The exhibit aims to express concerns regarding interface and culture; predominately  worker’s rights.  While digital laborers have a variety of reasons for working on projects, pay is not comparable to the traditional workforce.  For this reason, professor Burrough hired the Turkers to do nothing.

That’s right – nothing.  Workers were hired to rest and report what it was like to do so for one to three minutes.

With this data, xtine visualized a gallery space.  Requiring fifty hours of creation, xtine drew the typography of her findings in chalk on the gallery’s black tiled floor, allowing patrons to experience her artwork by walking through the space.  As art-goers passed through the exhibit, the chalk interpretations of each worker was altered by footprints, signifying a loss of information.  Her message is a play on unencrypted data, as well as the faceless and nameless online workforce of the digital age.

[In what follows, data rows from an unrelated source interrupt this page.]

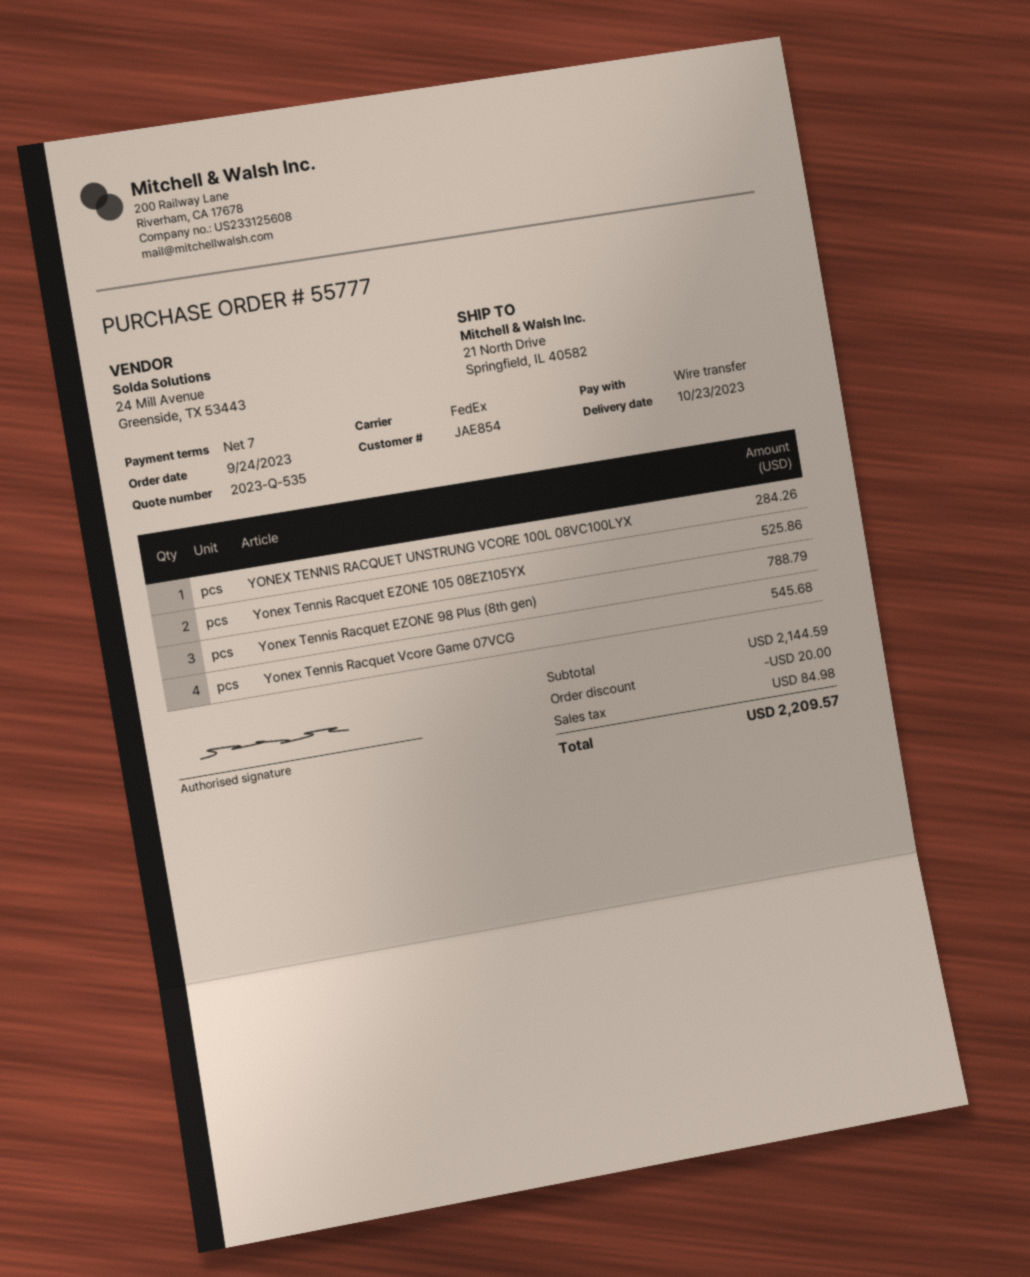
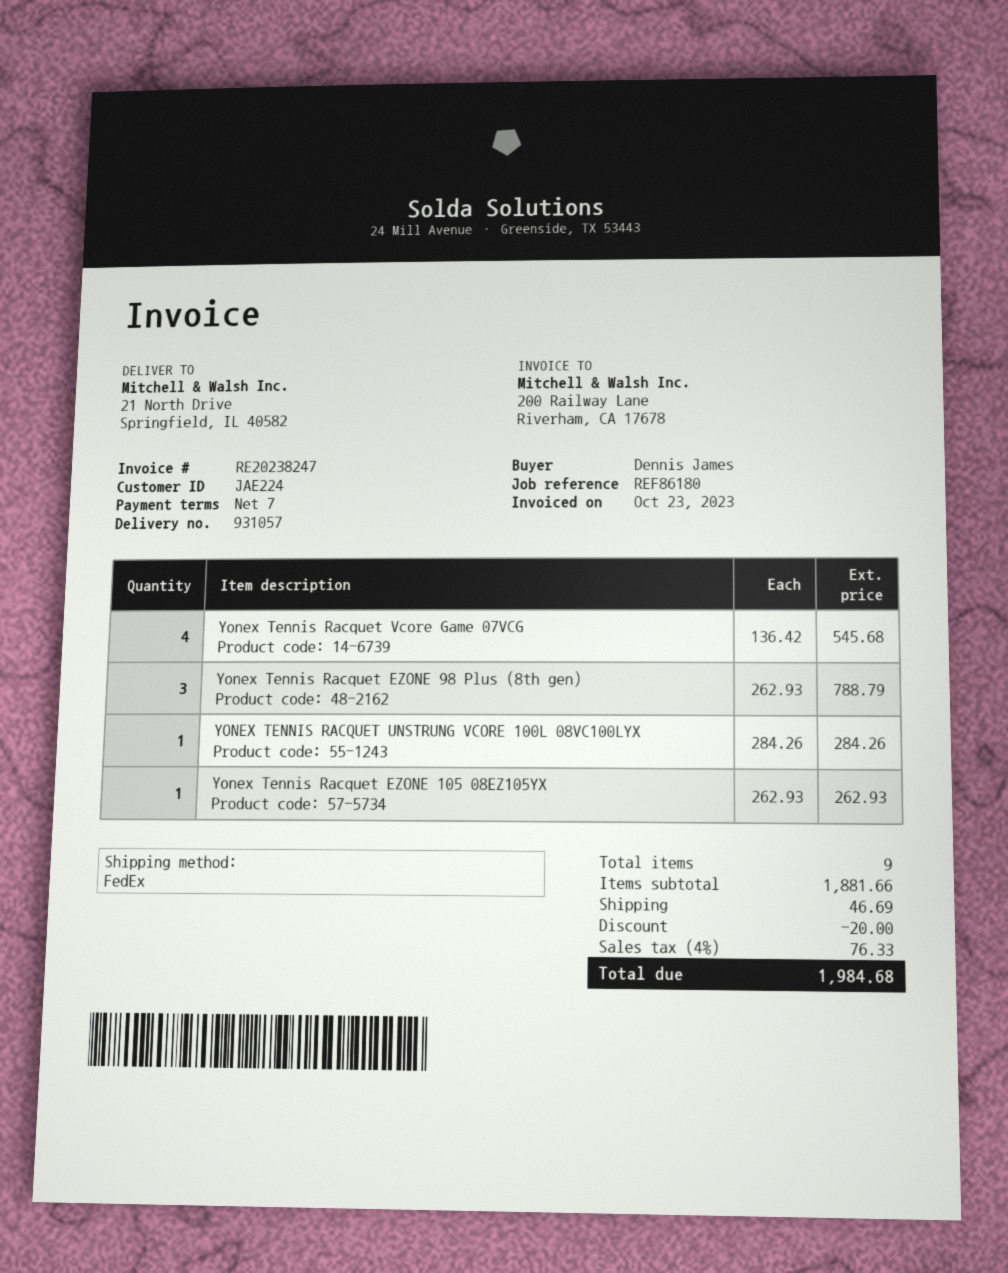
customer number: JAE854 -> JAE224
Yonex Tennis Racquet EZONE 105 08EZ105YX: 2 for 525.86 -> 1 for 262.93
subtotal: 2144.59 -> 1881.66
shipping: none -> 46.69
tax: 84.98 -> 76.33
total: 2209.57 -> 1984.68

With a range of interests in appropriation, culture jamming, montage, and translation, xtine’s expertise lends itself to broadening the observer’s experience by providing a fusion of said knowledge to explore.  Her knowledge of coding, for example, offers a unique behind-the-scenes perspective to technical-minded audiences.  Blending xtine’s use of visual concepts creates an arena where she hopes people will view her work as social projects that involve technology to “reach a certain level of humanity.”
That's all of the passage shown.